Poet Beth Ann Fennelly will share her wisdom on the creative aspects of motherhood -- wisdom she's acquired since having her daughter and son.

The University of Mississippi professor visits Naperville Friday to read from her collection of poems in a presentation called "Motherhood and Creativity: A Poetry Reading" and to quote from her book, "Great with Child: Letters to a Young Mother."

The letters were written to a friend experiencing motherhood for the first time.

Fennelly has written four books, and her poems have appeared in numerous literary reviews. Her book "Unmentionables" is due out in April.

Q. What characteristics best serve a poet?

A. Dogged determination, because there are times when you just have to keep writing and working hard even when there seems to be insurmountable problems, and fierce patience, because everyone goes through times when nothing is working. But you have to have faith in yourself and keep writing.

Q. How did a girl from Lake Forest settle in Mississippi?

A. I went to high school in Lake Forest and went to college at the University of Notre Dame. After that I went for a year to teach English in a coal-mining village on the Czech/Polish border.

Then I went to the University of Arkansas for one of the country's best writing programs. I met my husband, who is a fiction writer, on the first day there.

He was offered a writers-in-residence (post) at the University of Mississippi, and later I was given a position. We have been there since.

Q. Can you recite a poem or stanza that inspired you to write poetry?

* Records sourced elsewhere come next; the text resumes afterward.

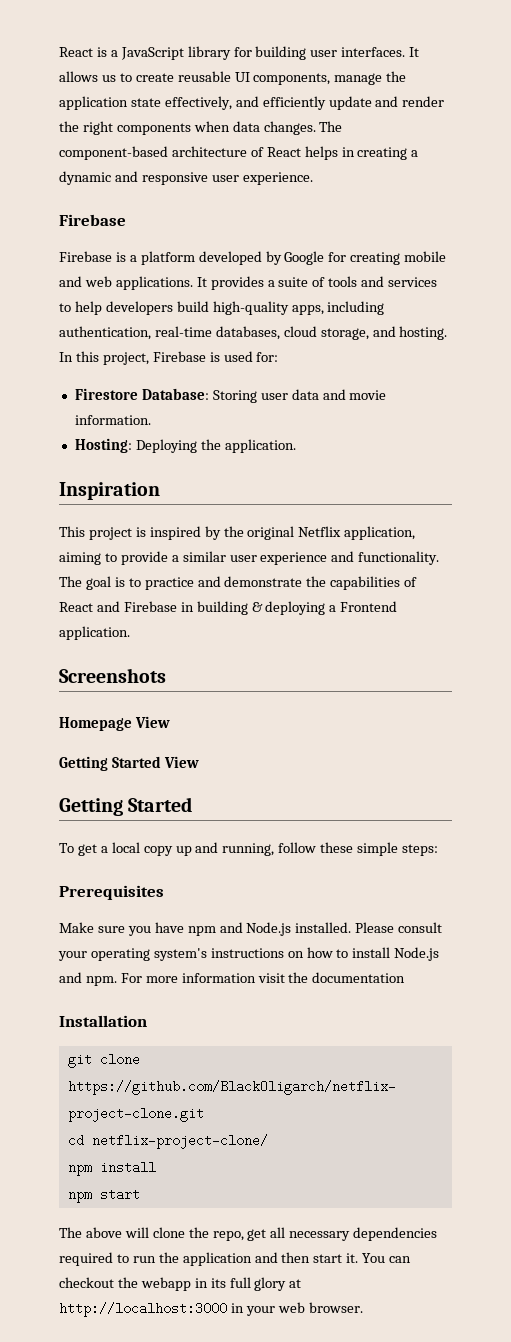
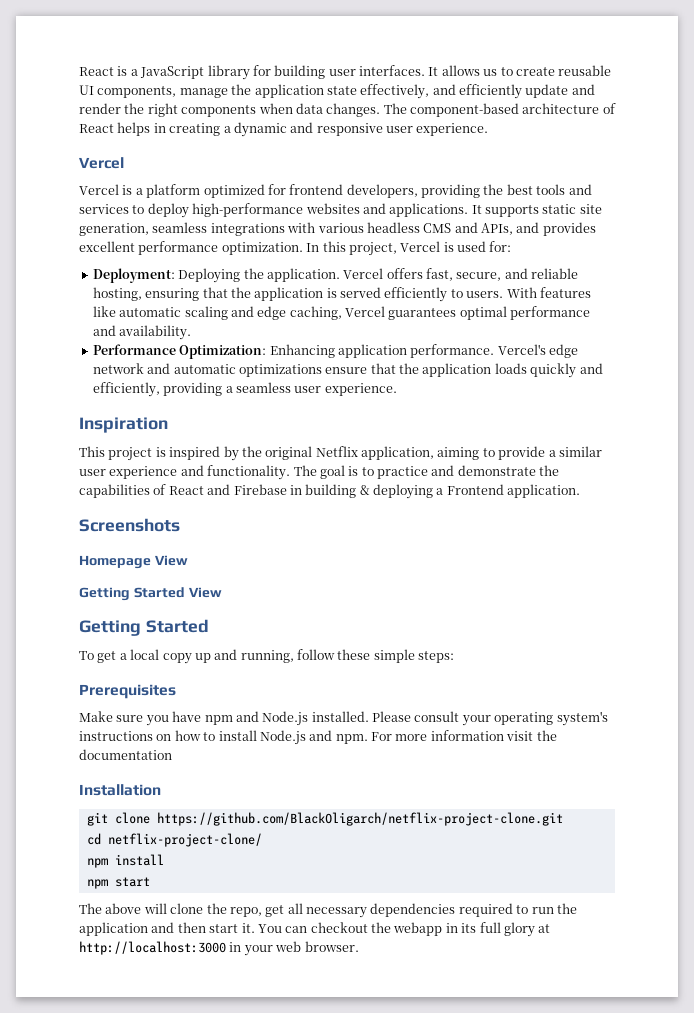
  The component-based architecture of React helps in creating a dynamic and responsive user experience.
- Firebase
- Firebase is a platform developed by Google for creating mobile and web applications. It provides a suite of tools and services to help developers build high-quality apps, including authentication, real-time databases, cloud storage, and hosting.
+ Vercel
+ Vercel is a platform optimized for frontend developers, providing the best tools and services to deploy high-performance websites and applications. It supports static site generation, seamless integrations with various headless CMS and APIs, and provides excellent performance optimization.
- In this project, Firebase is used for:
+ In this project, Vercel is used for:
- Firestore Database: Storing user data and movie information.
- Hosting: Deploying the application.
+ Deployment: Deploying the application. Vercel offers fast, secure, and reliable hosting, ensuring that the application is served efficiently to users. With features like automatic scaling and edge caching, Vercel guarantees optimal performance and availability.
+ Performance Optimization: Enhancing application performance. Vercel's edge network and automatic optimizations ensure that the application loads quickly and efficiently, providing a seamless user experience.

A. I remember as a teenager reading Robert Frost's "Bereft" and how beautifully the setting is described. I thought I would like to try something like this myself. We think our emotions are always clear and understandable, but the truth is often they are not. I think it is a poet's job to articulate human emotions.

Where had I heard this wind before

Change like this to a deeper roar?

What would it take my standing there for,

Holding open a restive door,

Looking down hill to a frothy shore?

Summer was past and the day was past.

Somber clouds in the west were massed.

Out on the porch's sagging floor,

Leaves got up in a coil and hissed,

Blindly striking at my knee and missed.

Something sinister in the tone

Told me my secret may be known:

Word I was in the house alone

Somehow must have gotten abroad,

Word I was in my life alone,

Word I had no one left but God.

Q. What do you wish someone told you when you began your career?

A. When I was in graduate school, sometimes I saw people who were praised by our teachers and I thought maybe those would be the really good poets and I'm just a nobody.

But the truth is later, some of those people stopped writing for various reasons and I just kept at it. What I wish I knew then was that being praised early is not a guarantee of success. Sometimes the one who keeps at it is the one who will get their work published.

It is a lifetime race and not a sprint.

Q. What sparks your imagination?

A. Seeing something in nature, in a painting or in a book that makes me take notice in a way that is not fully understandable but is intriguing. That is the material I pay attention to and come back to later. I have learned to pay attention to my own instincts.

Q. What basic adage do you tell your students of poetry?

A. I say, keep writing and reading everyday. Young writers may have the urge to write but don't yet understand the importance of reading.

Q. Who do you want your poetry to reach?

A. I naturally want everyone to read my poetry, but I am happiest when the average person feels they understand my poetry.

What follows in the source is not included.